Defense Secretary Chuck Hagel on Wednesday confirmed earlier reports that he has authorized a review to study physical security and access at the hundreds of Department of Defense facilities worldwide. It will also review the process by which DoD employees are issued security clearances, and how often they are reviewed.
While speaking at a press conference on Wednesday with Joint Chiefs Chairman Army Gen. Martin Dempsey, Hagel deferred all questions on the troubling history of alleged shooter Aaron Alexis to the aftermath of this review.
"We don't live in a risk-free society. Every day all the millions of DoD employees, uniform or civilian, come to work," he said. "There's always some risk to that. And that isn't a good answer. That's not good enough."
"We will find those gaps and we will fix those gaps. To go beyond that...I would leave that to the review. There are many questions that are going to be asked,' he said.
There are more than 300 active duty military installations worldwide, according to the Pentagon's latest "Base Structure Report" to Congress, and 523 total facilities. This excludes temporary facilities, such as forward operating bases in Afghanistan.
Alexis reportedly called police in August of this year to complain of voices harassing him in his Rhode Island hotel room . Local police alerted nearby Newport Naval Station about the contractor's claims.
He also had a history of run-ins with police over shooting incidents in Forth Worth, Texas and in Seattle.
Hagel said his review, to be led by Deputy Defense Secretary Ash Carter, would determine how Alexis was able to retain his secret clearance as a contractor at the Navy Yard despite this disturbing trail.
There have been at least 20 mass shootings during the Obama presidency, many of which have targeted military personnel. Maj. Nidal Hassan was sentenced to death in August for the 2009 shooting at Fort Hood, Texas that killed 13 and wounded more than 30.

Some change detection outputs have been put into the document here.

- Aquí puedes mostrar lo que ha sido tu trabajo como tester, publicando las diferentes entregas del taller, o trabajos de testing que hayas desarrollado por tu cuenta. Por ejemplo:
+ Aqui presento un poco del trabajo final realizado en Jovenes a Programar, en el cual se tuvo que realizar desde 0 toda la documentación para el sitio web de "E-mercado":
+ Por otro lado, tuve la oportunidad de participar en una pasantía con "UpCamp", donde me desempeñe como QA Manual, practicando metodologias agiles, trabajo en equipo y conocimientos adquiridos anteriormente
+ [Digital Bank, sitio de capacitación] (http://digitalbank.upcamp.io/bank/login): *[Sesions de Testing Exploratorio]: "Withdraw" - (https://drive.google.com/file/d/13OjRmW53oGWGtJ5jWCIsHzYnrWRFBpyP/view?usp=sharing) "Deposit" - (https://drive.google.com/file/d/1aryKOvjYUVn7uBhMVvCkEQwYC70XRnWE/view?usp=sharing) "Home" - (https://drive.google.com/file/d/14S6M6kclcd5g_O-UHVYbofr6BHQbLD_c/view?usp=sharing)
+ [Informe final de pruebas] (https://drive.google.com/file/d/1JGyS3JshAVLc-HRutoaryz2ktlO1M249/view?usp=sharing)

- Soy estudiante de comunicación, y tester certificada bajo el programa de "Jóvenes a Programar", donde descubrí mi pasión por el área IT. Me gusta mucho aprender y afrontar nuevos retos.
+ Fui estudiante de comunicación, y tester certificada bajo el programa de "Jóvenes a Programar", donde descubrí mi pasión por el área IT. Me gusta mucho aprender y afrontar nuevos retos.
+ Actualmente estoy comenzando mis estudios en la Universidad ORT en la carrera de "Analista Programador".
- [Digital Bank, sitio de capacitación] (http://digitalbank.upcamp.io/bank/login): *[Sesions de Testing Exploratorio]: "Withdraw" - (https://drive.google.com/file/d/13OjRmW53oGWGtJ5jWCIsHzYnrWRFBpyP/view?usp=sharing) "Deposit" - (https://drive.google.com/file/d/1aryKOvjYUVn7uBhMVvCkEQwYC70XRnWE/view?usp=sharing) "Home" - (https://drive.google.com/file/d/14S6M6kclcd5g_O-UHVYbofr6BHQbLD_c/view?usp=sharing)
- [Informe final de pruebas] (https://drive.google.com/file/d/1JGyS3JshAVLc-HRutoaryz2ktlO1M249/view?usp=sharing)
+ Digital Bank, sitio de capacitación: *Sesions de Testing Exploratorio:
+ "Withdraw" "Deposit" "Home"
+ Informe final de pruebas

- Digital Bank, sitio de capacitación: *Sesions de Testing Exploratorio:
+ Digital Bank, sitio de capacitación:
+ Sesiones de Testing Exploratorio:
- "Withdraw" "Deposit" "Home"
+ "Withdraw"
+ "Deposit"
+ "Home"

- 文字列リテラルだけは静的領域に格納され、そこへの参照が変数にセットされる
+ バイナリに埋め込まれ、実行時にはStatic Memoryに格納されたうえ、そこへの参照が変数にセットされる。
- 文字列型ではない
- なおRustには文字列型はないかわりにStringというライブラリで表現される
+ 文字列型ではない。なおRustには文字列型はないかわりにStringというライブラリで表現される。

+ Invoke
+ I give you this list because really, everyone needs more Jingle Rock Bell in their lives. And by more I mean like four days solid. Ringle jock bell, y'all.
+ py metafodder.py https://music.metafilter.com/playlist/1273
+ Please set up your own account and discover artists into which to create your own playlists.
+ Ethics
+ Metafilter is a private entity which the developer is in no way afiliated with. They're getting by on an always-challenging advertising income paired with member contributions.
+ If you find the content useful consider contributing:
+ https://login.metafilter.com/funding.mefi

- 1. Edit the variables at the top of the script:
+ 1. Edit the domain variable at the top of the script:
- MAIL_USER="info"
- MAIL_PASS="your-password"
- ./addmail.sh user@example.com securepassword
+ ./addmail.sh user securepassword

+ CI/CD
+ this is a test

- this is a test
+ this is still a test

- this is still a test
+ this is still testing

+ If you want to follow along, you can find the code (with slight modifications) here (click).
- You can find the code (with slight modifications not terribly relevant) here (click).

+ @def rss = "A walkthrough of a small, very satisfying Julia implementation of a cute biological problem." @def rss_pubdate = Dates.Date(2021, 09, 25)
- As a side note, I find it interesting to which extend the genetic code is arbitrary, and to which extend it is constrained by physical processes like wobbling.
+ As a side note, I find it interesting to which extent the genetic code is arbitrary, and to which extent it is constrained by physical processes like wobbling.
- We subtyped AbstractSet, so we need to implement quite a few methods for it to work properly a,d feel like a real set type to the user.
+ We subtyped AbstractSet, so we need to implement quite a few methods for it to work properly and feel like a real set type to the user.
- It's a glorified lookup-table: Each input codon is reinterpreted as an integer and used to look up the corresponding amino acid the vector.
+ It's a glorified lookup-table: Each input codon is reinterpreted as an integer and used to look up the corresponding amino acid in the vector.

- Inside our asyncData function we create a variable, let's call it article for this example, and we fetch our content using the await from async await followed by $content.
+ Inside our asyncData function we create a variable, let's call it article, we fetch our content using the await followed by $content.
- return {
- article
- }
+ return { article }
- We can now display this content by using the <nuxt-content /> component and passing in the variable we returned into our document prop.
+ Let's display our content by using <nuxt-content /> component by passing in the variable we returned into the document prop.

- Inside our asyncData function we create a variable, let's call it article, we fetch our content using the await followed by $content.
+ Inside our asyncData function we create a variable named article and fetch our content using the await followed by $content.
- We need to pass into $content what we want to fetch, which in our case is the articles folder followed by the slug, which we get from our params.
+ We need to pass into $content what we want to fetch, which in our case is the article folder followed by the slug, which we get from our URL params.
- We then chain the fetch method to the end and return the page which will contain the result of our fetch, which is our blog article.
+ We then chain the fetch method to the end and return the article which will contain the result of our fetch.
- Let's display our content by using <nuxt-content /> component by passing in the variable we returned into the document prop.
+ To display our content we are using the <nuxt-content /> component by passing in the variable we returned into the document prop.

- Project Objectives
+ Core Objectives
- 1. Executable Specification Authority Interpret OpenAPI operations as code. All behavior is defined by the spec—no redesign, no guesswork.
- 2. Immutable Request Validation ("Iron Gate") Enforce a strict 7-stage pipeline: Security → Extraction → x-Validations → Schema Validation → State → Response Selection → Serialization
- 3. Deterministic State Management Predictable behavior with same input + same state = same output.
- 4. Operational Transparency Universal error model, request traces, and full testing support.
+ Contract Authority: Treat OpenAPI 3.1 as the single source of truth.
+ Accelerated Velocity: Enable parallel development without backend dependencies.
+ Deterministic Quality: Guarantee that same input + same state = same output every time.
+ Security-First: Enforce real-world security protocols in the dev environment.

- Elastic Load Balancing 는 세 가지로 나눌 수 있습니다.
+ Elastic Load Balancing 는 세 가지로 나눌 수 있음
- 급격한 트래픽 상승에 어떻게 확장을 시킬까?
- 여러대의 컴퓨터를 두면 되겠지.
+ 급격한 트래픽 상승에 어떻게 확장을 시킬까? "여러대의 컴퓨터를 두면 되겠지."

A string of high-profile leaks have also called into question the access given to Defense and intelligence employees, such as former NSA contractor Edward Snowden or former Army intelligence analyst Chelsea Manning.
Gen. Dempsey said Wednesday that this alarming string of events prevented Monday's attack from even more bloodshed
"Early indications are [these events] actually contributed to a less horrific outcome: More alert notices, coordination in advance of crises with other agencies of government, training for employees and law enforcement on active shooter scenarios," he said. "We believed it reaped the benefit it intended."
Dempsey also reinforced his support of eliminating questions of previous mental difficulties on some security clearance forms.
"I was one of those..who believe that men and women should have the opportunity to overcome their mental disorders or their mental challenges, or their clinical health challenges and shouldn't be stigmatized," he said. "I remain in that camp, that a man or woman should have the chance to, with treatment, to overcome them and have a fruitful life and gain employment, including inside the military."
Alexis committed murder, the general said, adding he didn't believe a question or lack of a question on a security clearance form would have revealed his intention to do that.